Itemized modification records:

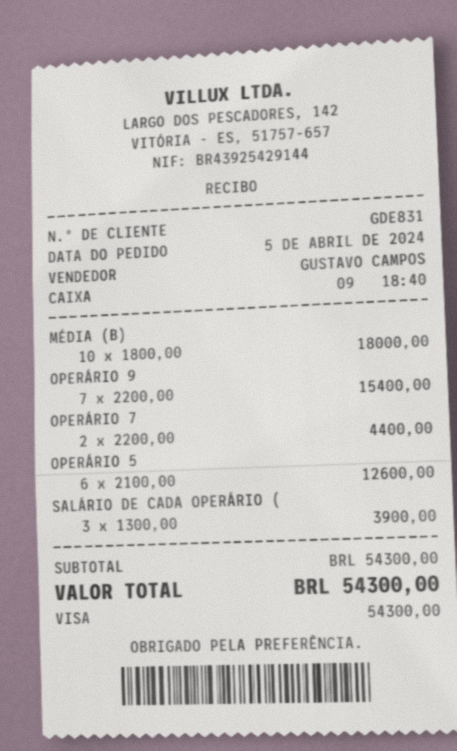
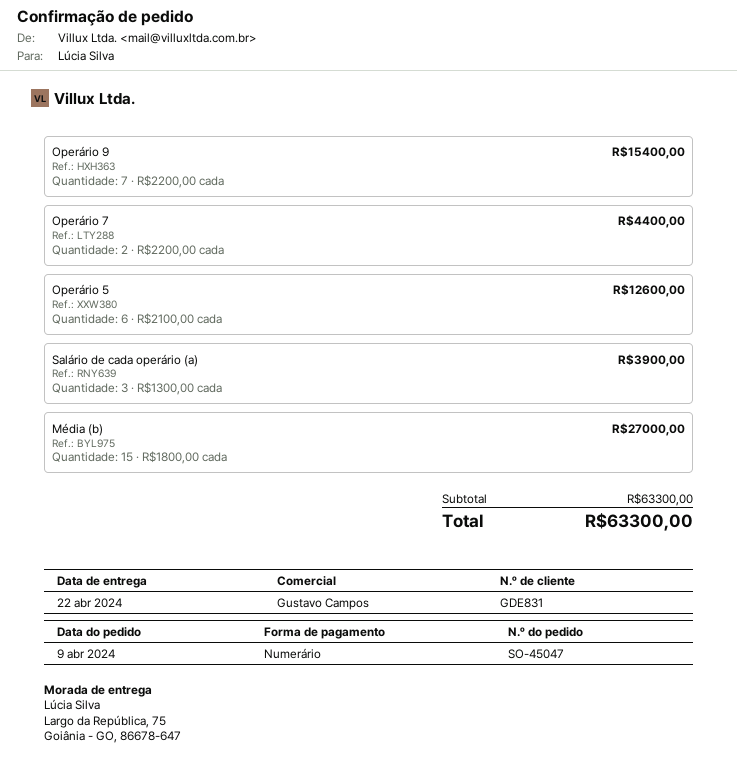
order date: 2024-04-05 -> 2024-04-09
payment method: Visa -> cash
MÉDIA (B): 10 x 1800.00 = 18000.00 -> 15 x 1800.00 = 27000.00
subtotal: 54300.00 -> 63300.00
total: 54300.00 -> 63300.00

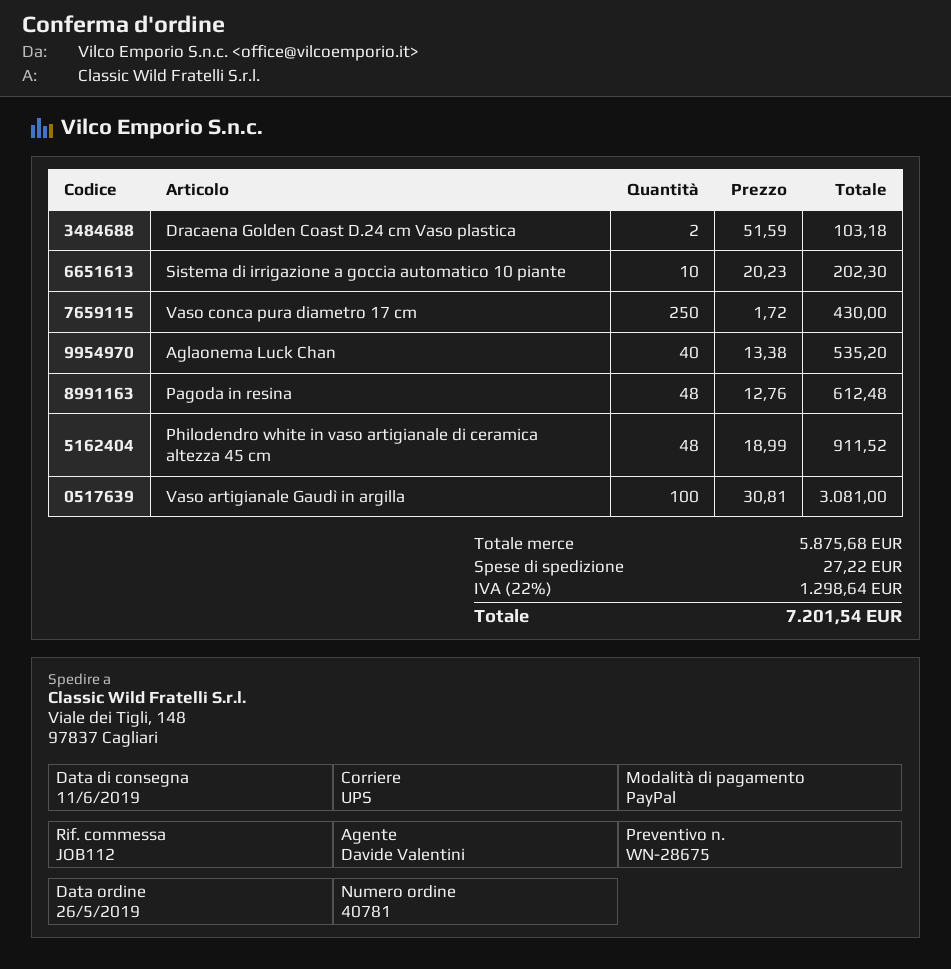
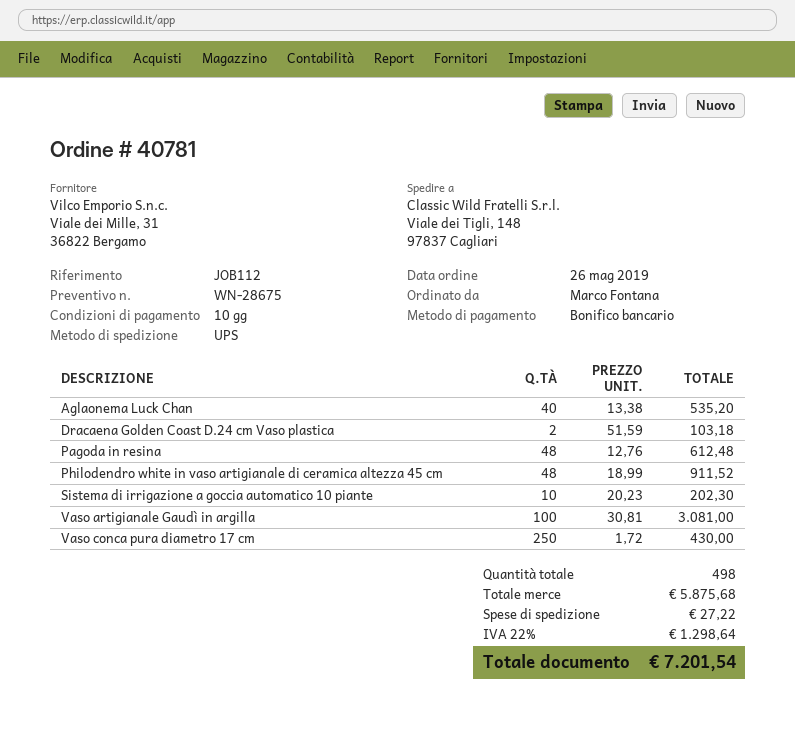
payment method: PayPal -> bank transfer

> Task goal
I need every line of the data that has the word "method"; please list them.

> Answer to this exercise
payment method: Visa -> cash
payment method: PayPal -> bank transfer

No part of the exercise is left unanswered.